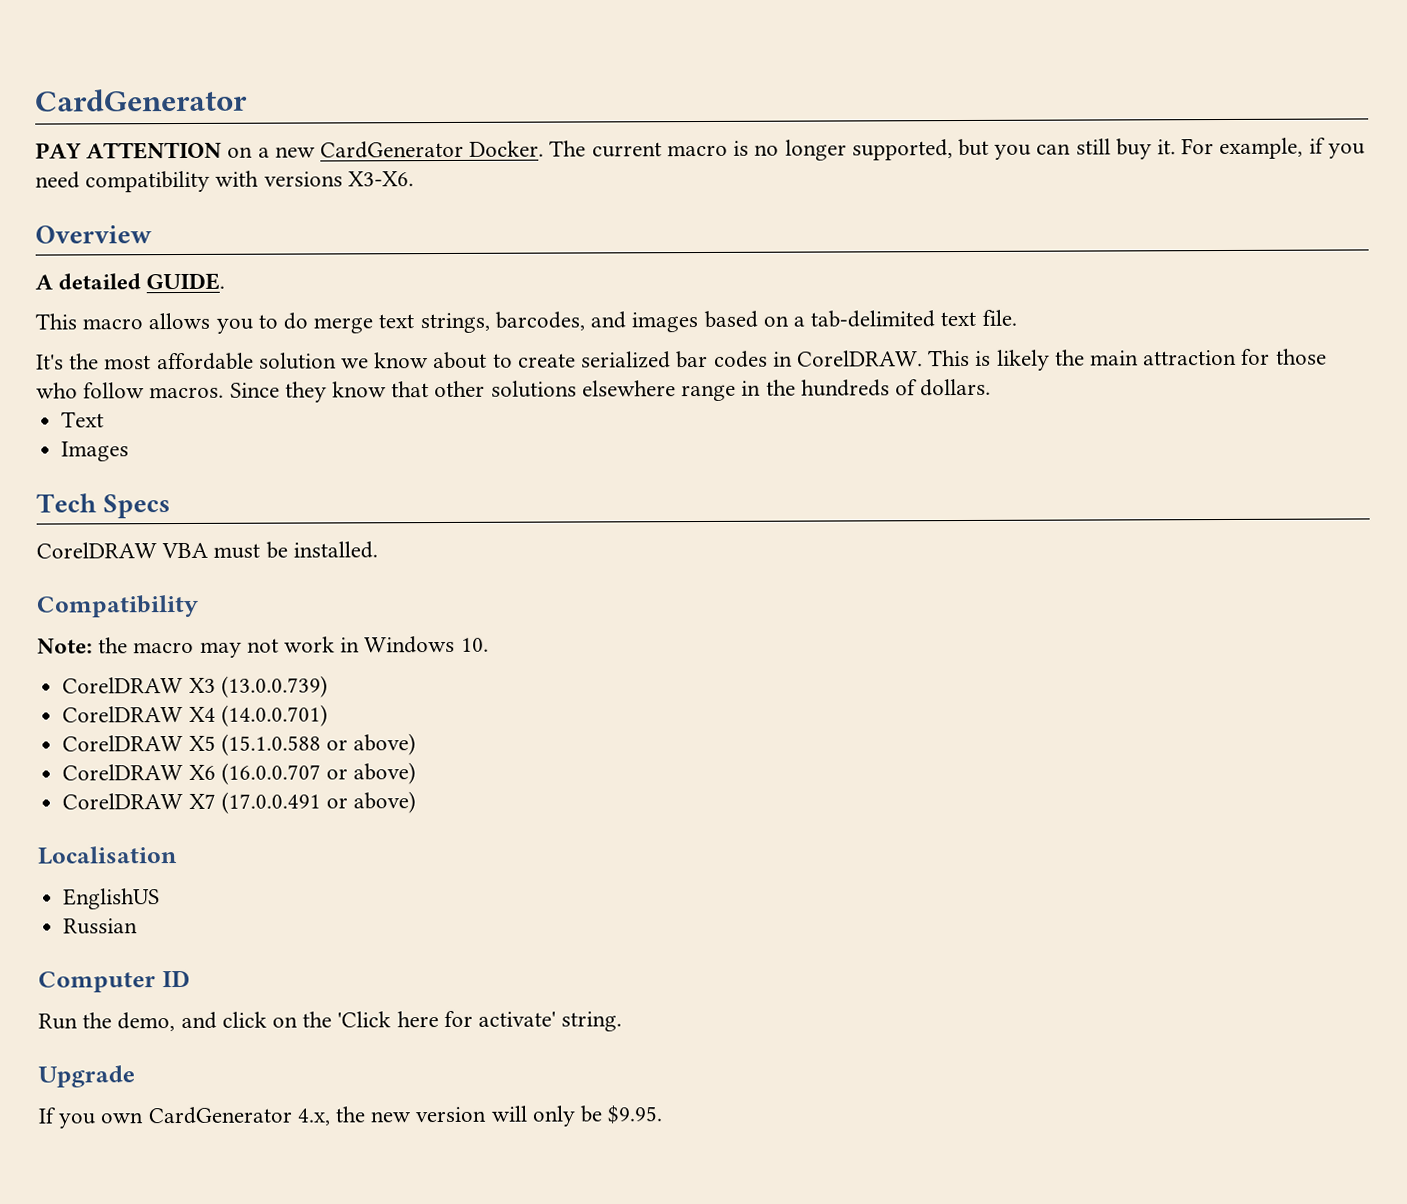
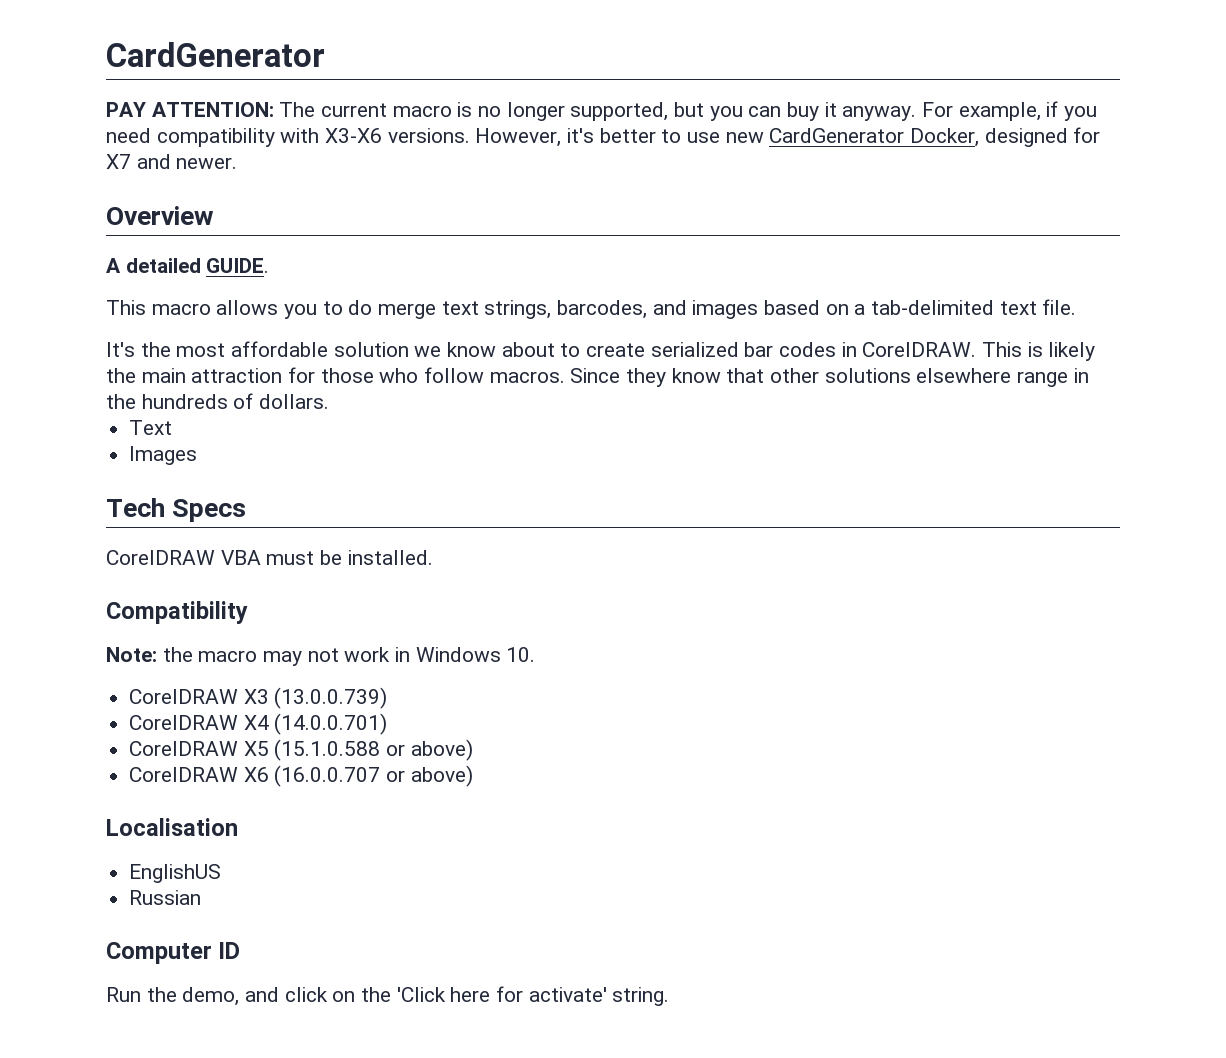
- PAY ATTENTION on a new CardGenerator Docker. The current macro is no longer supported, but you can still buy it.
+ PAY ATTENTION: The current macro is no longer supported, but you can buy it anyway.
- For example, if you need compatibility with versions X3-X6.
+ For example, if you need compatibility with X3-X6 versions. However, it's better to use new CardGenerator Docker, designed for X7 and newer.
- CorelDRAW X7 (17.0.0.491 or above)
- Upgrade
- If you own CardGenerator 4.x, the new version will only be $9.95.

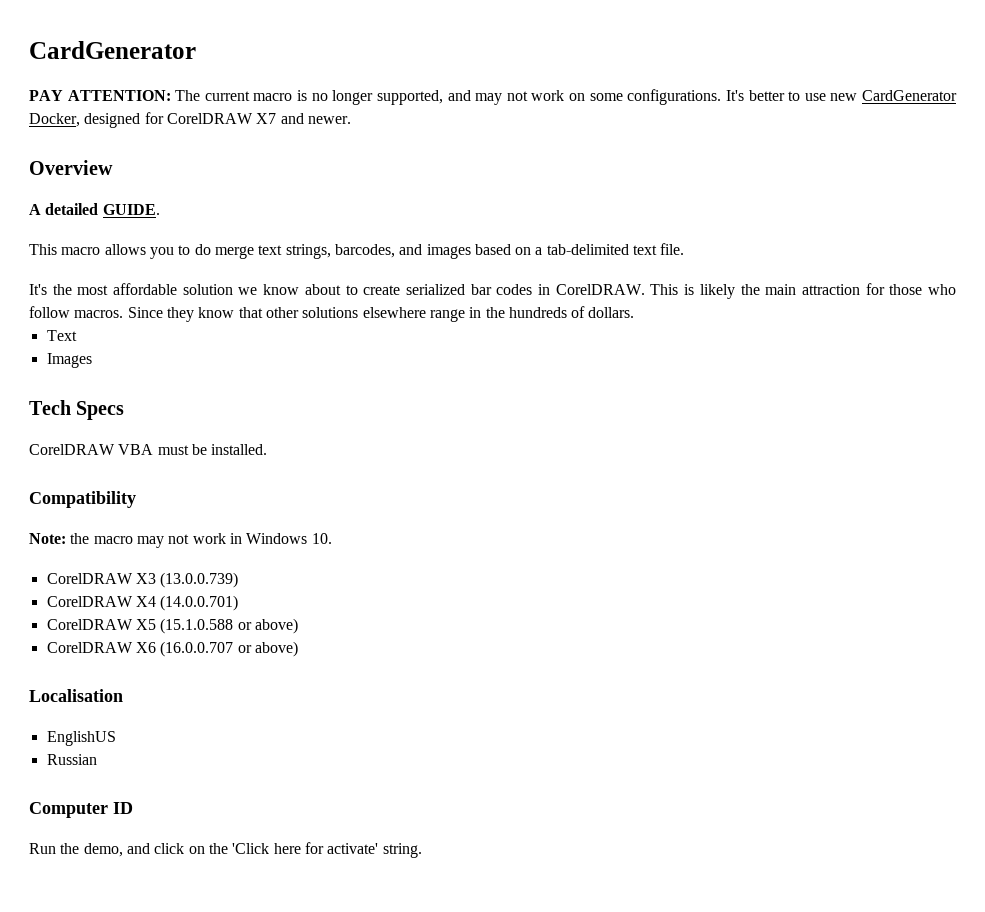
- PAY ATTENTION: The current macro is no longer supported, but you can buy it anyway. For example, if you need compatibility with X3-X6 versions. However, it's better to use new CardGenerator Docker, designed for X7 and newer.
+ PAY ATTENTION: The current macro is no longer supported, and may not work on some configurations. It's better to use new CardGenerator Docker, designed for CorelDRAW X7 and newer.

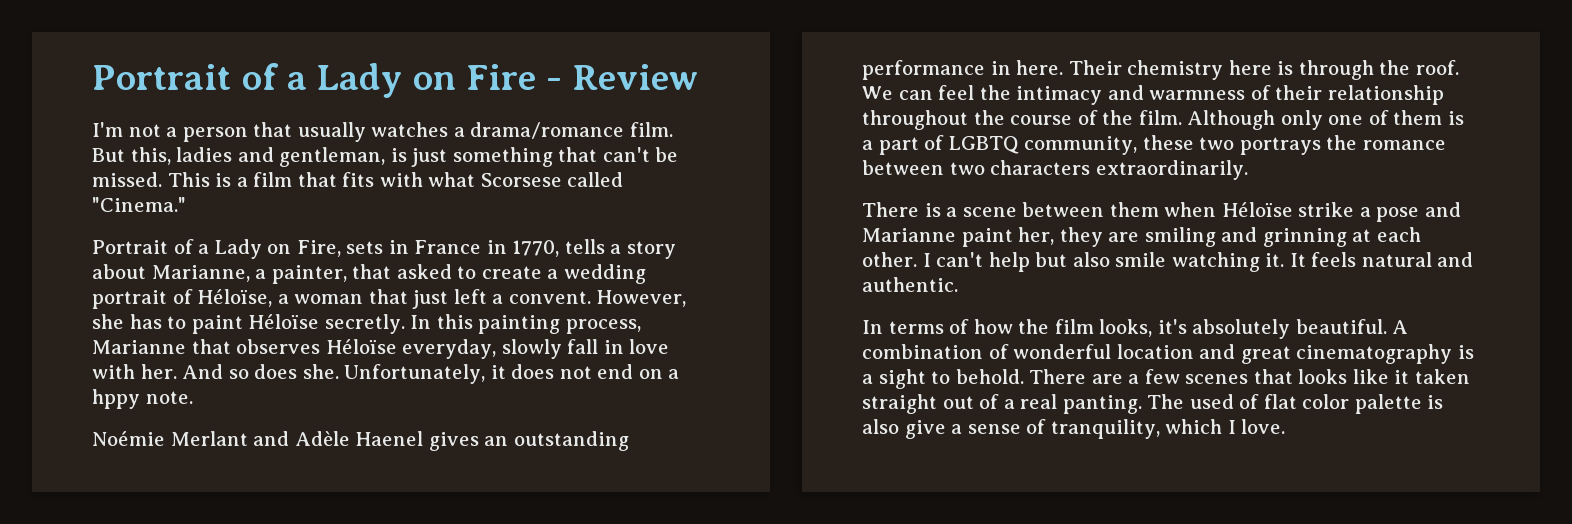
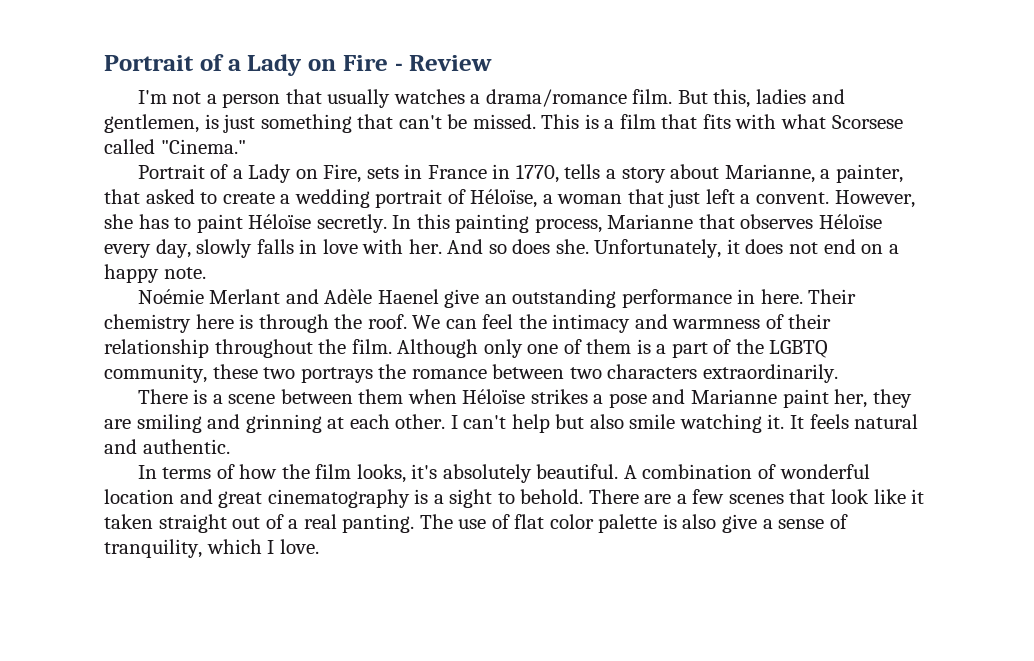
- But this, ladies and gentleman, is just something that can't be missed.
+ But this, ladies and gentlemen, is just something that can't be missed.
- In this painting process, Marianne that observes Héloïse everyday, slowly fall in love with her.
+ In this painting process, Marianne that observes Héloïse every day, slowly falls in love with her.
- Unfortunately, it does not end on a hppy note.
+ Unfortunately, it does not end on a happy note.
- Noémie Merlant and Adèle Haenel gives an outstanding performance in here.
+ Noémie Merlant and Adèle Haenel give an outstanding performance in here.
- We can feel the intimacy and warmness of their relationship throughout the course of the film.
+ We can feel the intimacy and warmness of their relationship throughout the film.
- Although only one of them is a part of LGBTQ community, these two portrays the romance between two characters extraordinarily.
+ Although only one of them is a part of the LGBTQ community, these two portrays the romance between two characters extraordinarily.
- There is a scene between them when Héloïse strike a pose and Marianne paint her, they are smiling and grinning at each other.
+ There is a scene between them when Héloïse strikes a pose and Marianne paint her, they are smiling and grinning at each other.
- There are a few scenes that looks like it taken straight out of a real panting.
+ There are a few scenes that look like it taken straight out of a real panting.
- The used of flat color palette is also give a sense of tranquility, which I love.
+ The use of flat color palette is also give a sense of tranquility, which I love.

# Work task
All lines from the one with "that look like" to the end of the material above should be copied exactly, both ends included, and nothing else.

# Solution to this task
+ There are a few scenes that look like it taken straight out of a real panting.
- The used of flat color palette is also give a sense of tranquility, which I love.
+ The use of flat color palette is also give a sense of tranquility, which I love.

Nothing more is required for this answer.